### [LISTED ENTRIES]

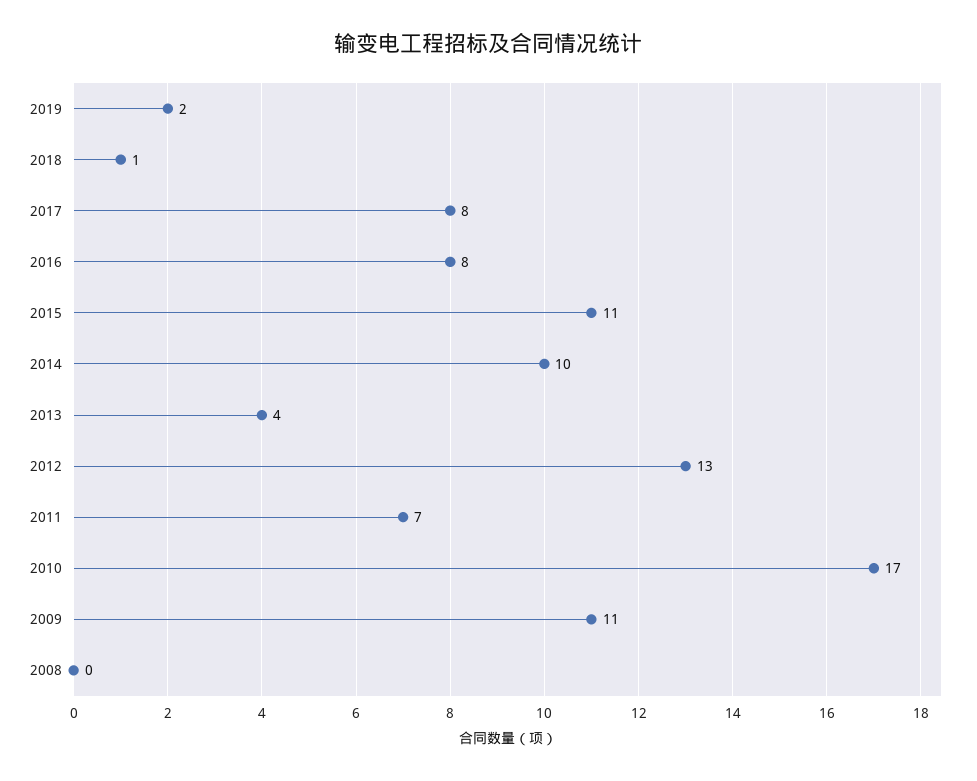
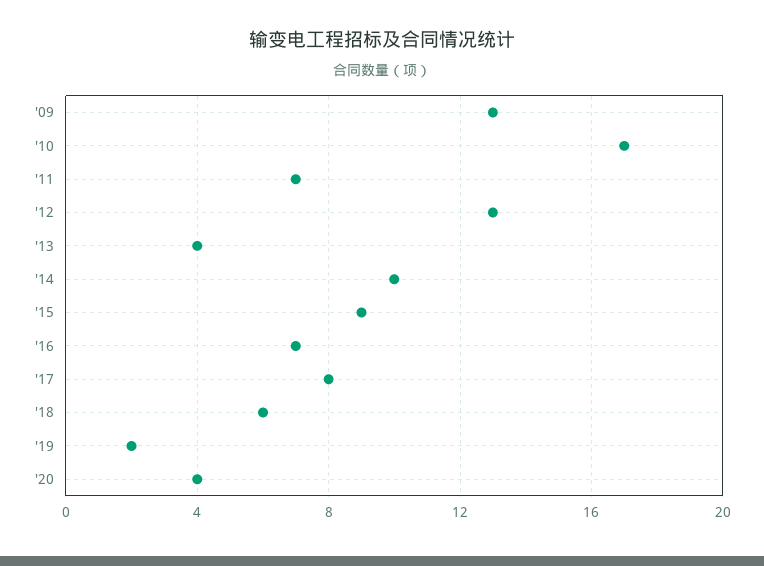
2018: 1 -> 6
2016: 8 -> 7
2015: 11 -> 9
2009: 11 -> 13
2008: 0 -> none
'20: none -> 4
==
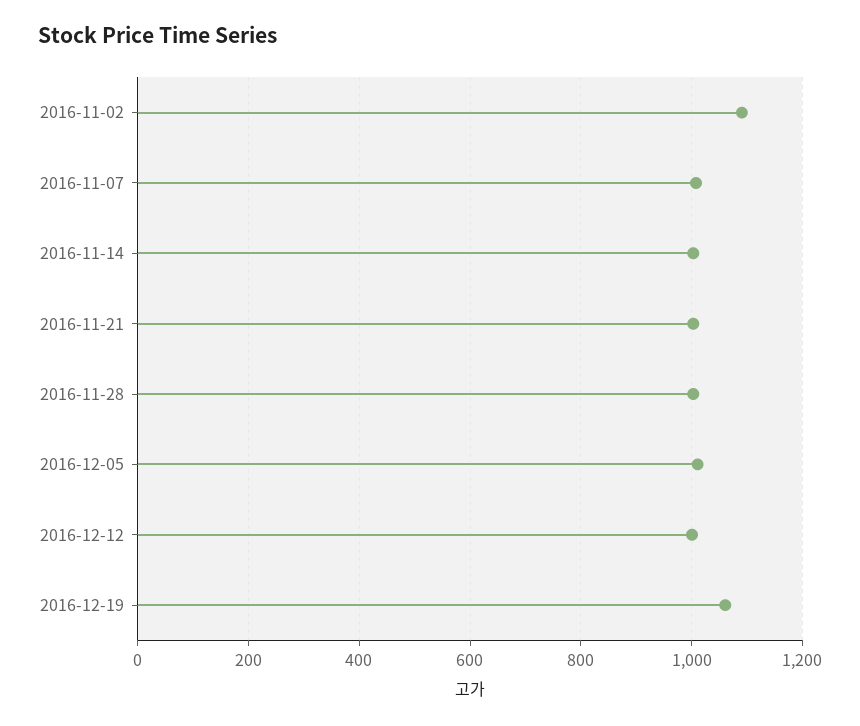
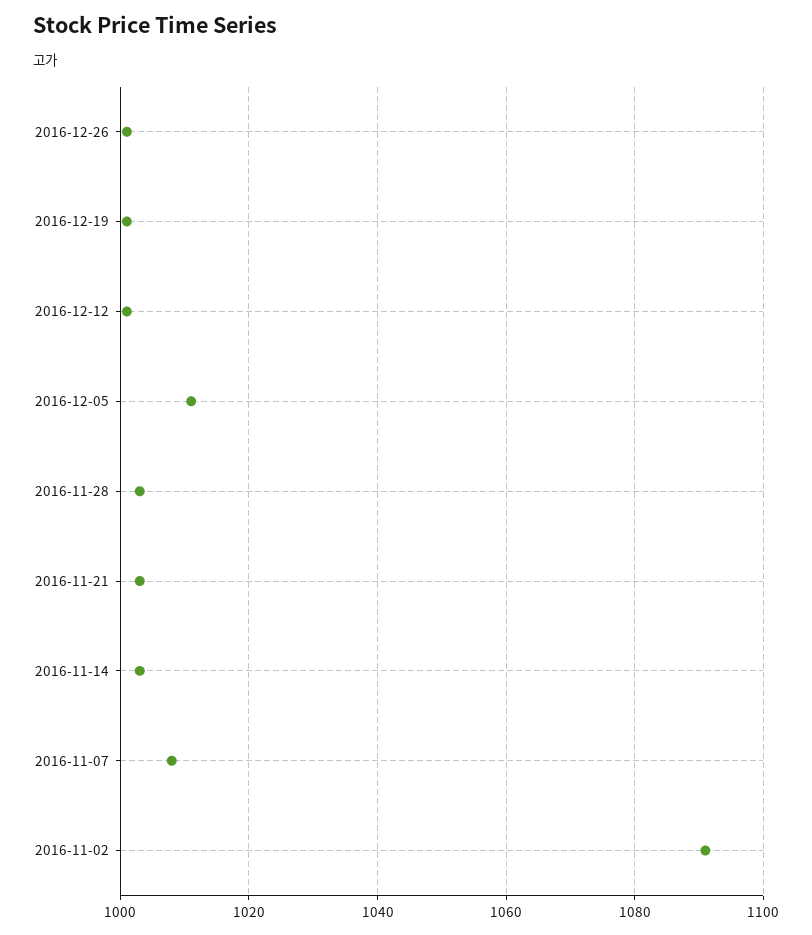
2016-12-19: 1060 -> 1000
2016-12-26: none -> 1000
---
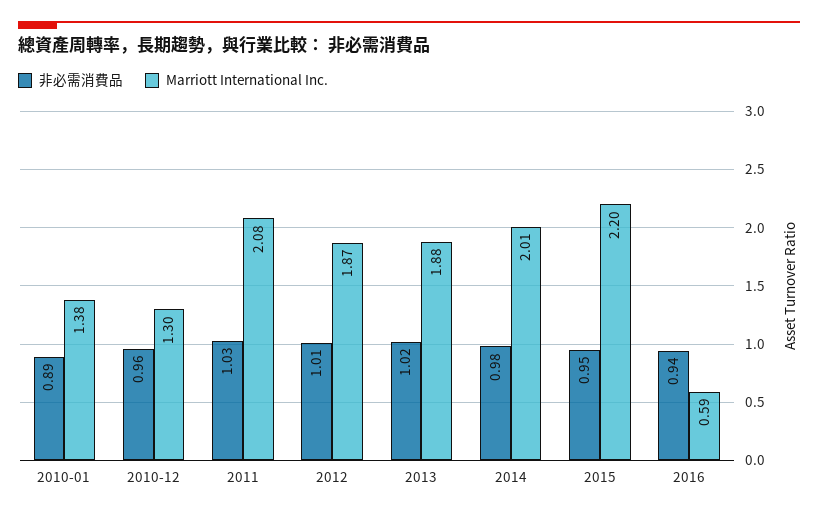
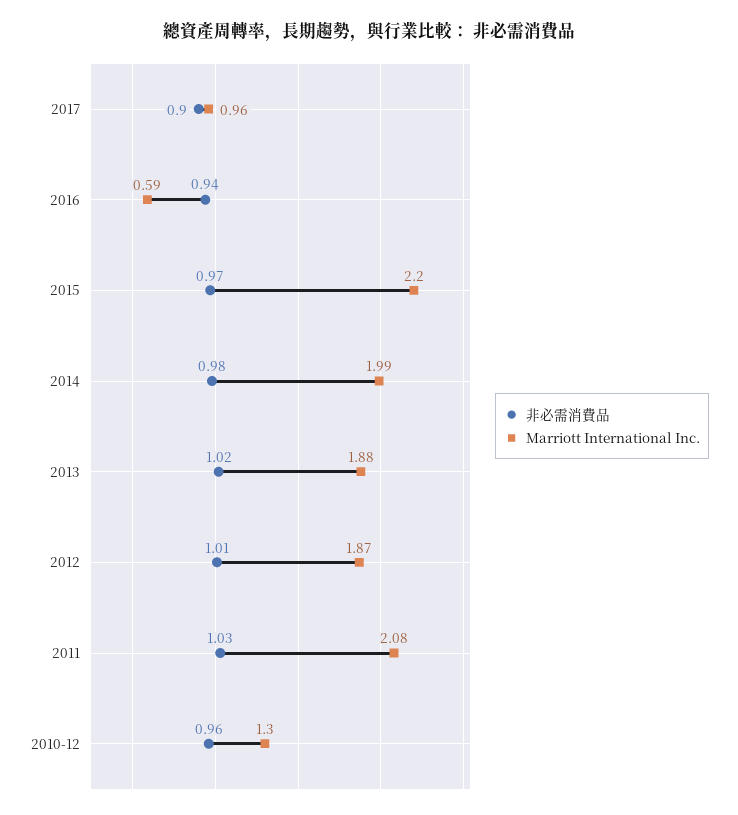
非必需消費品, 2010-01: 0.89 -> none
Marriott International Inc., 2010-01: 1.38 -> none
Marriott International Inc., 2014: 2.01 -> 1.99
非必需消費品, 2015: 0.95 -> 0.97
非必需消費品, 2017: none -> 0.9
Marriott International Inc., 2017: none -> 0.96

### [EXERCISE PROMPT]
If a line above holds the string "Marriott", copy it out.

### [COMPLETED TASK]
Marriott International Inc., 2010-01: 1.38 -> none
Marriott International Inc., 2014: 2.01 -> 1.99
Marriott International Inc., 2017: none -> 0.96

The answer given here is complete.